System Updates Archive

  • Omega Network Issue

    Thursday, September 17, 2015 - 1:30pm

    We are currently experiencing intermittent networking issues on Omega.  Roughly 500 nodes are offline and many end users are unable to login.  The HPC team is investigating and working hard to bring the system back to regular service as soon as possible.   Currently, logins are enabled, however may be disabled as we trouble shoot and fix the issue.

     

    We sincerely apologize for this inconvenience, especially in light of recent events.

     

    Please refer to this for the latest updates and email hpc@yale.edu with any questions, concerns or comments.

     

    Yale Center for Research Computing

  • Omega is Back in Service

    Tuesday, September 15, 2015 - 3:00pm

    Omega is now back in service.  Files have been restored to /home from tape backup and a significant number of files (under 1 MB in size) have been recovered from /scratch. For instructions on discovering which files have been impacted by corruption, and guidance regarding the potential for recovery of additional files that may be of particular importance, please enter the following command after logging into Omega:

    cat /scratch/maint-notes-sept-2015/README

    We are keenly aware of the impact that this disruption may have on your research, and we sincerely apologize for the inconvenience. We will provide all possible assistance as you recover from this unfortunate event. Please email hpc@yale.edu to request help, or with any questions, concerns or comments.

  • Omega Update

    Monday, September 14, 2015 - 10:30pm

    As of today, September 14, the HPC team has completed restoration of files to /home from tape backup and has recovered a significant number of files (under 1 MB in size) from /scratch. The team has successfully run confidence tests and benchmarks on both the storage system and the InfiniBand network, with entirely satisfactory results. However, we are continuing to seek additional assurances from the Lustre file system development team and our vendors to confirm that we have taken all reasonable steps to ensure that the storage system is in the best possible condition.  At this point, unless the Lustre developers or our vendors inform us of additional recommended actions, we plan to return Omega to service by tomorrow afternoon. At that time, we will provide users with both detailed information about files affected by the storage corruption, and guidance regarding the potential for recovery of additional files that may be of particular importance. 

    We are keenly aware of the impact that this disruption may have on your research, and we sincerely apologize for the inconvenience.
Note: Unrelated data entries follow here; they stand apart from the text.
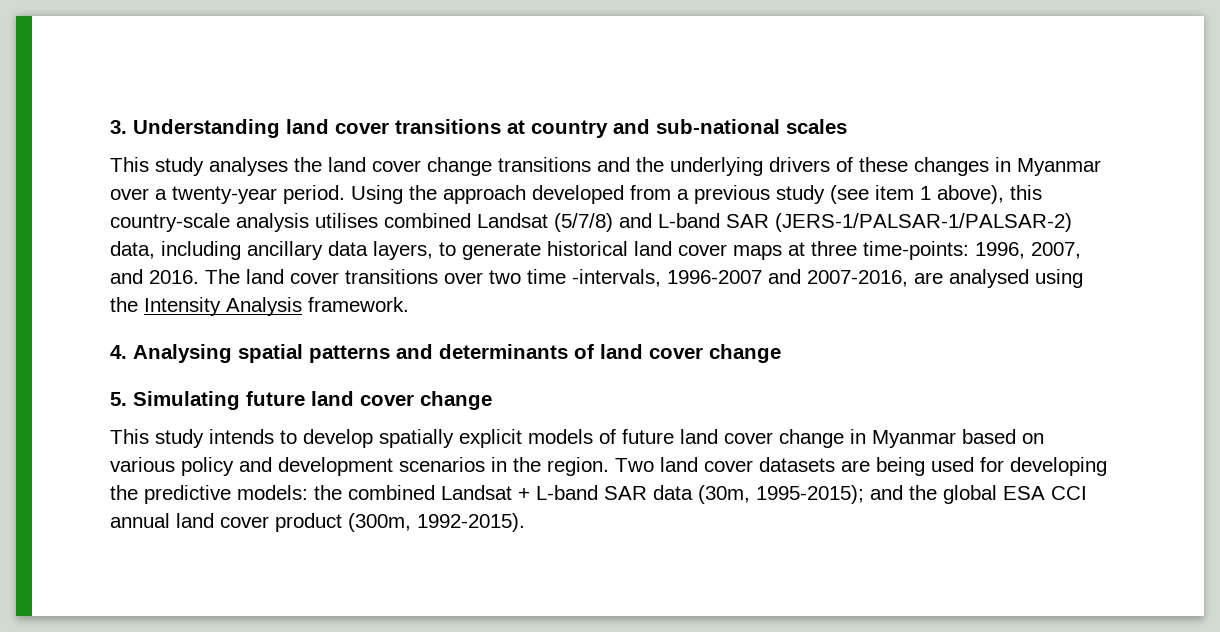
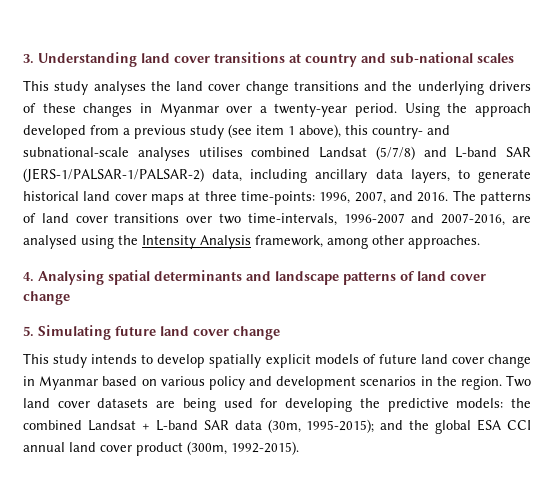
- Using the approach developed from a previous study (see item 1 above), this country-scale analysis utilises combined Landsat (5/7/8) and L-band SAR (JERS-1/PALSAR-1/PALSAR-2) data, including ancillary data layers, to generate historical land cover maps at three time-points: 1996, 2007, and 2016.
+ Using the approach developed from a previous study (see item 1 above), this country- and subnational-scale analyses utilises combined Landsat (5/7/8) and L-band SAR (JERS-1/PALSAR-1/PALSAR-2) data, including ancillary data layers, to generate historical land cover maps at three time-points: 1996, 2007, and 2016.
- The land cover transitions over two time -intervals, 1996-2007 and 2007-2016, are analysed using the Intensity Analysis framework.
+ The patterns of land cover transitions over two time-intervals, 1996-2007 and 2007-2016, are analysed using the Intensity Analysis framework, among other approaches.
- 4. Analysing spatial patterns and determinants of land cover change
+ 4. Analysing spatial determinants and landscape patterns of land cover change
We will provide all possible assistance as you recover from this unfortunate event.  Please email hpc@yale.edu to request help, or with any questions, concerns or comments.

    Please refer to this page for the latest updates and please note that logins will be disabled until Omega is brought back into service.

  • Omega Update

    Sunday, September 13, 2015 - 7:00pm

    As of today, September 13, the HPC team has been able to restore files to /home from tape backup, and has recovered a significant number of files (under 1 MB in size) from /scratch, and confidence tests run against the storage have been positive.  We have run into some network instability that we need to correct before allowing user logins.  Networking tests are currently underway and these tests will continue throughout this evening.  We will be sending an additional status communication tomorrow, Monday September 14 with updates of these networking confidence tests, which will indicate if Omega is stable and ready to be brought into service.

    We are deeply sympathetic to the impact of this issue on your research, and we sincerely apologize for the inconvenience. Once Omega is back in normal operation, we will provide any assistance we can to help you recover from this unfortunate disruption.

  • Omega Issues - Update

    Friday, September 11, 2015 - 3:30pm

    As of today, September 11, the team is continuing to restore files to /home from tape backup, and to recover as many small files (under 1 MB in size) as possible from /scratch.  We will continue these processes until Sunday, September 13, when we will suspend them (even if they are incomplete) and begin file system confidence tests, so that we can bring Omega back into normal service Monday morning.   We will continue to restore files from the /home backup tapes next week, if necessary, even after Omega is back in service. (These files will be placed in a separate disk area to avoid disruption.) We may also be able to recover additional corrupted files from /scratch (including some files larger than 1 MB) after Omega returns to normal service, but we will need to coordinate with individual principal investigators to do so.

    We believe that the confidence tests on Omega will proceed without issue on Sunday, but their successful completion will be necessary before we can return Omega to normal service.  When the tests are complete, we will send out a communication indicating Omega’s status and readiness for service Monday morning.  At that time, we will provide users with lists of files that were damaged, including the status of each one (i.e., recovered, potentially recoverable, or lost).  Logins will continue to remain disabled until Omega is returned to normal service.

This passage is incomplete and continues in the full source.